- **MATERIAL PROVIDED**:
BEGIN

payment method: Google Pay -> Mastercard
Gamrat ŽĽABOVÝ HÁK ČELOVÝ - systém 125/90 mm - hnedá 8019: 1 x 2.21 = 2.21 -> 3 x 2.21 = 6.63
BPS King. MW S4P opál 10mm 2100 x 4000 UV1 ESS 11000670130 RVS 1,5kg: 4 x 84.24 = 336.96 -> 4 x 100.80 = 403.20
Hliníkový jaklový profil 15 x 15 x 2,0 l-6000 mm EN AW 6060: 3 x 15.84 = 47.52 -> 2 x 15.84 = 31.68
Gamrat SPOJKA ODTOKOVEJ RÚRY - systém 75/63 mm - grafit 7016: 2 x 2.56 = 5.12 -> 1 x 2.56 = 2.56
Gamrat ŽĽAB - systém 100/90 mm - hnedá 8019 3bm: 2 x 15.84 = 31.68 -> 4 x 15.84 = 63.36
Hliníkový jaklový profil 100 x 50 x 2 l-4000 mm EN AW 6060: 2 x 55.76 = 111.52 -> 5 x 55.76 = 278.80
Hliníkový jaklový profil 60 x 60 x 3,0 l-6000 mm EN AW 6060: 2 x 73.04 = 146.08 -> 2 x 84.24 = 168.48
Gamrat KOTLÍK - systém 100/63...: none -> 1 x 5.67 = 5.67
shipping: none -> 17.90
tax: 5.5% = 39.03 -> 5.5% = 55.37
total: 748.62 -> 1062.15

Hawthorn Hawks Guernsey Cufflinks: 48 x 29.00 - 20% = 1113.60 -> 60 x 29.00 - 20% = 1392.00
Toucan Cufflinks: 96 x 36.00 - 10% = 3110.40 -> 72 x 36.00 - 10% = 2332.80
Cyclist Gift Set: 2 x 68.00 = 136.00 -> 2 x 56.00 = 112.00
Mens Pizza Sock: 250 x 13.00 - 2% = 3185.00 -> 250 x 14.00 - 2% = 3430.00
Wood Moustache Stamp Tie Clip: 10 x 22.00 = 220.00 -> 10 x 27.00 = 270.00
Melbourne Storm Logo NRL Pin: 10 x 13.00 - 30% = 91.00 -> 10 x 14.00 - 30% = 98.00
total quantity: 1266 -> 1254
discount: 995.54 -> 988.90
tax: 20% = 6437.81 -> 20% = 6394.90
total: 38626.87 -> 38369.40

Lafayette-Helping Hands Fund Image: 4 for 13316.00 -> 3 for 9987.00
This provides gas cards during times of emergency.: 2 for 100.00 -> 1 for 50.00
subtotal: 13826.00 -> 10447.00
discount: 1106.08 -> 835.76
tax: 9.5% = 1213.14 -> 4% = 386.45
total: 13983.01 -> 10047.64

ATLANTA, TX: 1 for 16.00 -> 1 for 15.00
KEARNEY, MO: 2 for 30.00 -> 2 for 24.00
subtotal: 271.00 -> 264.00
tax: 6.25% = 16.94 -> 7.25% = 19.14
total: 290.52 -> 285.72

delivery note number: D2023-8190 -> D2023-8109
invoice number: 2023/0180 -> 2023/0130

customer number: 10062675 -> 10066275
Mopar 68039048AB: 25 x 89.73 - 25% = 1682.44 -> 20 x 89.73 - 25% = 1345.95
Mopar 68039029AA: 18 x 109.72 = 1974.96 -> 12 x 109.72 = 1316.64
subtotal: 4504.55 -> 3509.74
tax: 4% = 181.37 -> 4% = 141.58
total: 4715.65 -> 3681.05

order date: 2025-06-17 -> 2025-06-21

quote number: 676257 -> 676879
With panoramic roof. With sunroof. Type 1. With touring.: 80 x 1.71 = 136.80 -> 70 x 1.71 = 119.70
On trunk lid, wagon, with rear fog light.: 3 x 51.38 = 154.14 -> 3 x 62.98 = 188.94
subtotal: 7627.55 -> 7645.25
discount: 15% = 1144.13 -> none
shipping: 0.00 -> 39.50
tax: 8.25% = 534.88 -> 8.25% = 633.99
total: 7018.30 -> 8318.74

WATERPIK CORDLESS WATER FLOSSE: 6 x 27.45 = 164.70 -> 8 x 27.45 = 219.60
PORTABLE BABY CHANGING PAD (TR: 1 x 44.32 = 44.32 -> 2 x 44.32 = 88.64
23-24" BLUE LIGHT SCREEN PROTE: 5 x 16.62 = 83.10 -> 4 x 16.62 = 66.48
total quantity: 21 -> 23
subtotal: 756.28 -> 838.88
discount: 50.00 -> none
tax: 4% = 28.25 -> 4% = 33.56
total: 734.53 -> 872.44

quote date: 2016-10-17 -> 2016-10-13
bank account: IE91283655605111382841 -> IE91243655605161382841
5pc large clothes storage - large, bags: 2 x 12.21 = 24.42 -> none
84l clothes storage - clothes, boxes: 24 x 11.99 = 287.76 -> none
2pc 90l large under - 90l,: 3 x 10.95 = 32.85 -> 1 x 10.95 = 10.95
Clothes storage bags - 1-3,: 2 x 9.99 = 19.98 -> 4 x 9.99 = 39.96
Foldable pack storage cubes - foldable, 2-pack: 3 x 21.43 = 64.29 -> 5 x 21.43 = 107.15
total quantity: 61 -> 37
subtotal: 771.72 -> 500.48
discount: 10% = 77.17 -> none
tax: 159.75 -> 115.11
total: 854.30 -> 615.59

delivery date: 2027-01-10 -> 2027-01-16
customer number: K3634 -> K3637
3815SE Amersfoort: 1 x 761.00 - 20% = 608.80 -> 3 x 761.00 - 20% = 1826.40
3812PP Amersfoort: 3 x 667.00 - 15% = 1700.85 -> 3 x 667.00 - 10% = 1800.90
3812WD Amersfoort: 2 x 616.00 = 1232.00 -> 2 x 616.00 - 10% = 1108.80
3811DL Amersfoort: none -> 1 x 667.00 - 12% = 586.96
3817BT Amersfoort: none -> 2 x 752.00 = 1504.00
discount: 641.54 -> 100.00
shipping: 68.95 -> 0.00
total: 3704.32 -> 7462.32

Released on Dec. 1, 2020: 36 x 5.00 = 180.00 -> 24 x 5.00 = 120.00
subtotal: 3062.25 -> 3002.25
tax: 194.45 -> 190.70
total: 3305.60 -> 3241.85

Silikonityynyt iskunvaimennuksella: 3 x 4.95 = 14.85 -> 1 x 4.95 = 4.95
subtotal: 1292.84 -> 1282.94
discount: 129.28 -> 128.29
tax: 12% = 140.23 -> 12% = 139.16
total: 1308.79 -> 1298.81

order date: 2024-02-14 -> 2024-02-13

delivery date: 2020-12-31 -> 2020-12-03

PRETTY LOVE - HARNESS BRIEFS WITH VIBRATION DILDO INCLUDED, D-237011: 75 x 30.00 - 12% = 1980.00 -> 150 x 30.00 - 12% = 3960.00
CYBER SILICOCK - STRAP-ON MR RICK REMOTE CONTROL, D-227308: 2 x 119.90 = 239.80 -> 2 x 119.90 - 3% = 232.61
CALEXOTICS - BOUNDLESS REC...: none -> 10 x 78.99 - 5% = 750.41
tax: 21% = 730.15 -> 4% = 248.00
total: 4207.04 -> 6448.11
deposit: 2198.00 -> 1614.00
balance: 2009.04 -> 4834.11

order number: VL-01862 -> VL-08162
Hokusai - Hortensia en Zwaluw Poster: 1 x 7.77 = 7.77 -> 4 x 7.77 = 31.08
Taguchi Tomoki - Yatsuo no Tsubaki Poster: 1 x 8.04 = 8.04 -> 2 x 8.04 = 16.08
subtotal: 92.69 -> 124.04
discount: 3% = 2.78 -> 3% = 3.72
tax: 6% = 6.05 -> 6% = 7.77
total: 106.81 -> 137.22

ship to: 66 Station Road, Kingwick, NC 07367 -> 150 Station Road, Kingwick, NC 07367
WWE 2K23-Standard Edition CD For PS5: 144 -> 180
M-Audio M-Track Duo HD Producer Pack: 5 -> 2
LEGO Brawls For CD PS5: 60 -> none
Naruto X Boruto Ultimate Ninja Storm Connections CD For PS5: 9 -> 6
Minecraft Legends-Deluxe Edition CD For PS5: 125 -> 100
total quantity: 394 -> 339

END

- **WHAT IS NEEDED**:
Only the lines holding the word "hnedá" belong in the answer; copy them from the listing above.

- **RESPONSE TO THE TASK**:
Gamrat ŽĽABOVÝ HÁK ČELOVÝ - systém 125/90 mm - hnedá 8019: 1 x 2.21 = 2.21 -> 3 x 2.21 = 6.63
Gamrat ŽĽAB - systém 100/90 mm - hnedá 8019 3bm: 2 x 15.84 = 31.68 -> 4 x 15.84 = 63.36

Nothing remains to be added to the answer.